Download or read book Treeborne written by Caleb Johnson and published by Macmillan + ORM. This book was released on 2018-06-05 with total page 349 pages. Available in PDF, EPUB and Kindle. Book excerpt: "I can’t remember the last time I read a book I wish so much I’d written. Treeborne is beautiful, and mythic in ways I would never have been able to imagine...I can’t say enough about this book."—Daniel Wallace, national bestselling author of Extraordinary Adventures and Big Fish: A Novel of Mythic Proportions An Honorable Mention for the Southern Book Prize One of Southern Living's "Best New Books Coming Out Summer 2018" and one of Library Journal's "Books to Get Now" Janie Treeborne lives on an orchard at the edge of Elberta, Alabama, and in time, she has become its keeper.
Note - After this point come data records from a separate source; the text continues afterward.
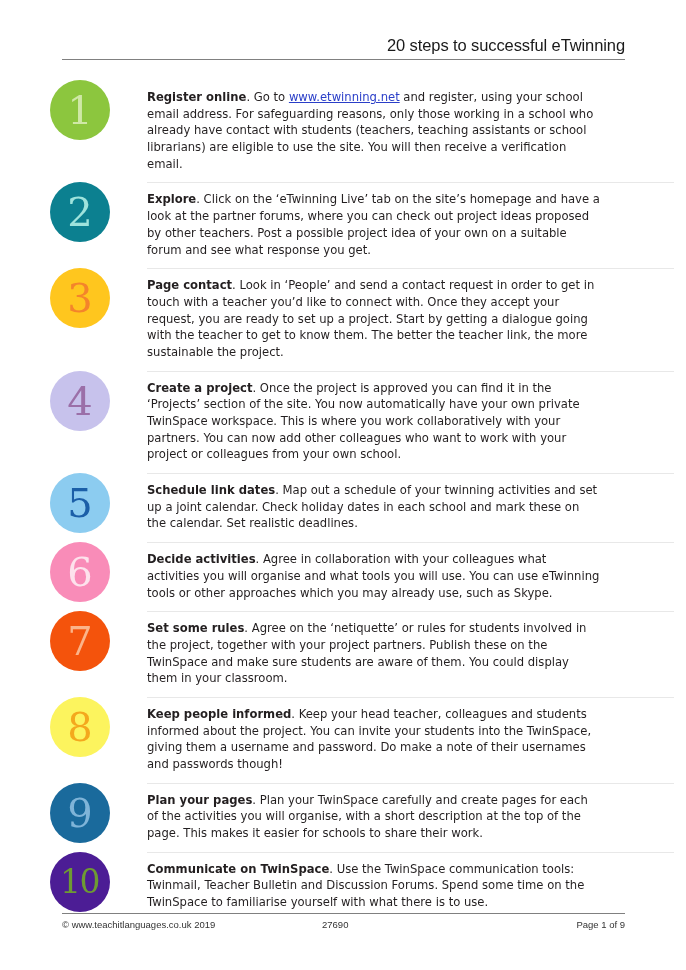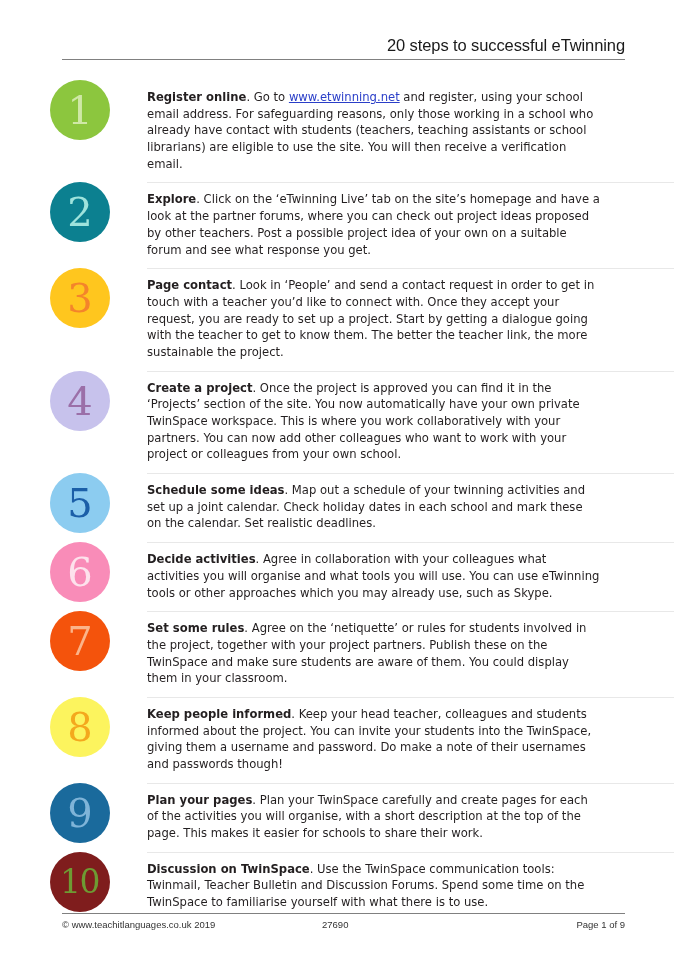--- a/index.html
+++ b/index.html
@@ -183,7 +183,7 @@
           <div class="circle" style="background: rgb(140, 204, 240); color: rgb(27, 95, 168);">5</div>
         </div>
         <div class="step-body">
-          <p class="step-text"><b>Schedule some ideas</b><span>. Map out a schedule of your twinning activities and set up a joint calendar. Check holiday dates in each school and mark these on the calendar. Set realistic deadlines.</span></p>
+          <p class="step-text"><b>Schedule link dates</b><span>. Map out a schedule of your twinning activities and set up a joint calendar. Check holiday dates in each school and mark these on the calendar. Set realistic deadlines.</span></p>
         </div>
       </div>
       <div class="step">

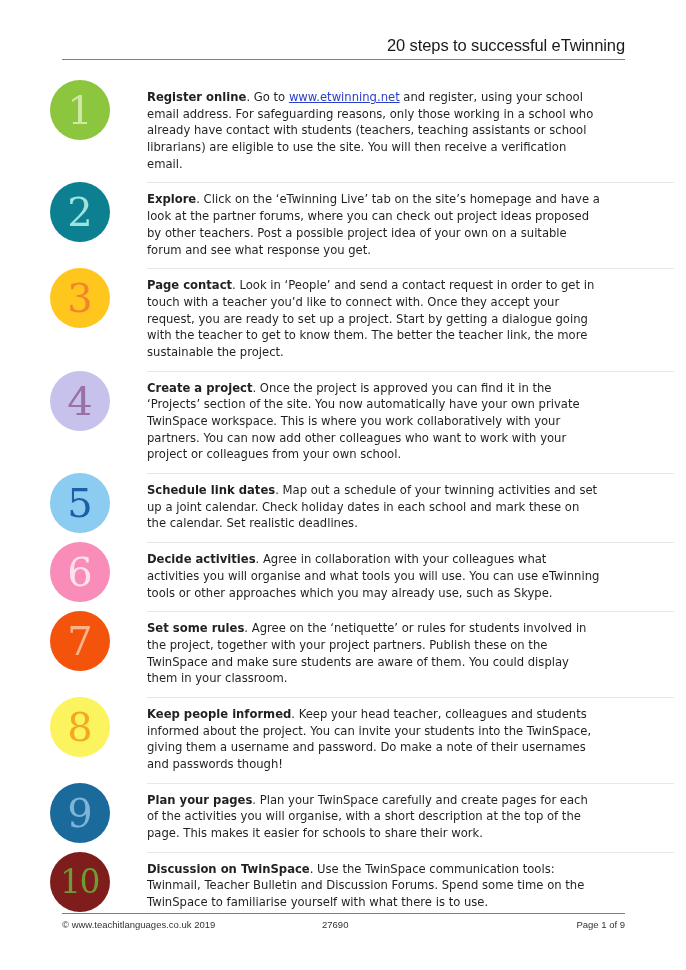--- a/index.html
+++ b/index.html
@@ -220,7 +220,7 @@
       </div>
       <div class="step">
         <div class="bullet-col">
-          <div class="circle two-digit" style="background: #7f1d1d; color: rgb(110, 155, 51);">10</div>
+          <div class="circle two-digit" style="background: #4c1d95; color: rgb(110, 155, 51);">10</div>
         </div>
         <div class="step-body">
           <p class="step-text"><b>Discussion on TwinSpace</b><span>. Use the TwinSpace communication tools: Twinmail, Teacher Bulletin and Discussion Forums. Spend some time on the TwinSpace to familiarise yourself with what there is to use.</span></p>

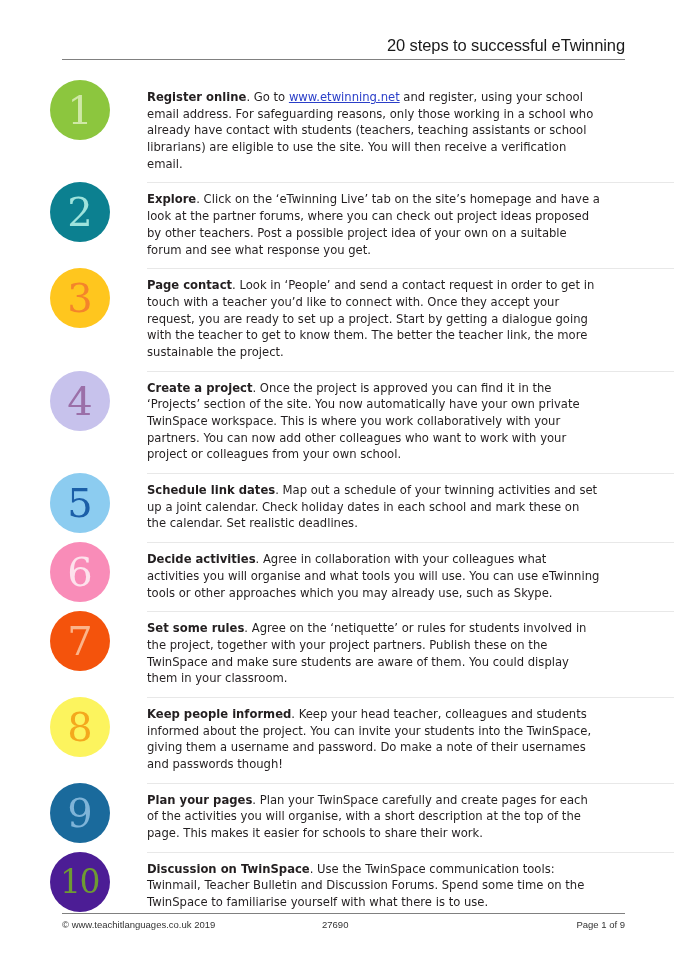--- a/index.html
+++ b/index.html
@@ -223,7 +223,7 @@
           <div class="circle two-digit" style="background: #4c1d95; color: rgb(110, 155, 51);">10</div>
         </div>
         <div class="step-body">
-          <p class="step-text"><b>Discussion on TwinSpace</b><span>. Use the TwinSpace communication tools: Twinmail, Teacher Bulletin and Discussion Forums. Spend some time on the TwinSpace to familiarise yourself with what there is to use.</span></p>
+          <p class="step-text"><b>Communicate on TwinSpace</b><span>. Use the TwinSpace communication tools: Twinmail, Teacher Bulletin and Discussion Forums. Spend some time on the TwinSpace to familiarise yourself with what there is to use.</span></p>
         </div>
       </div>
     </div>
A place where conquistadors once walked, and where the peaches they left behind now grow, Elberta has seen fierce battles, violent storms, and frantic change—and when the town is once again threatened from without, Janie realizes it won’t withstand much more. So she tells the story of its people: of Hugh, her granddaddy, determined to preserve Elberta’s legacy at any cost; of his wife, Maybelle, the postmaster, whose sudden death throws the town into chaos; of her lover, Lee Malone, a black orchardist harvesting from a land where he is less than welcome; of the time when Janie kidnapped her own Hollywood-obsessed aunt and tore the wrong people apart. As the world closes in on Elberta, Caleb Johnson’s debut novel lifts the veil and offers one last glimpse. Treeborne is a celebration and a reminder: of how the past gets mixed up in thoughts of the future; of how home is a story as much as a place.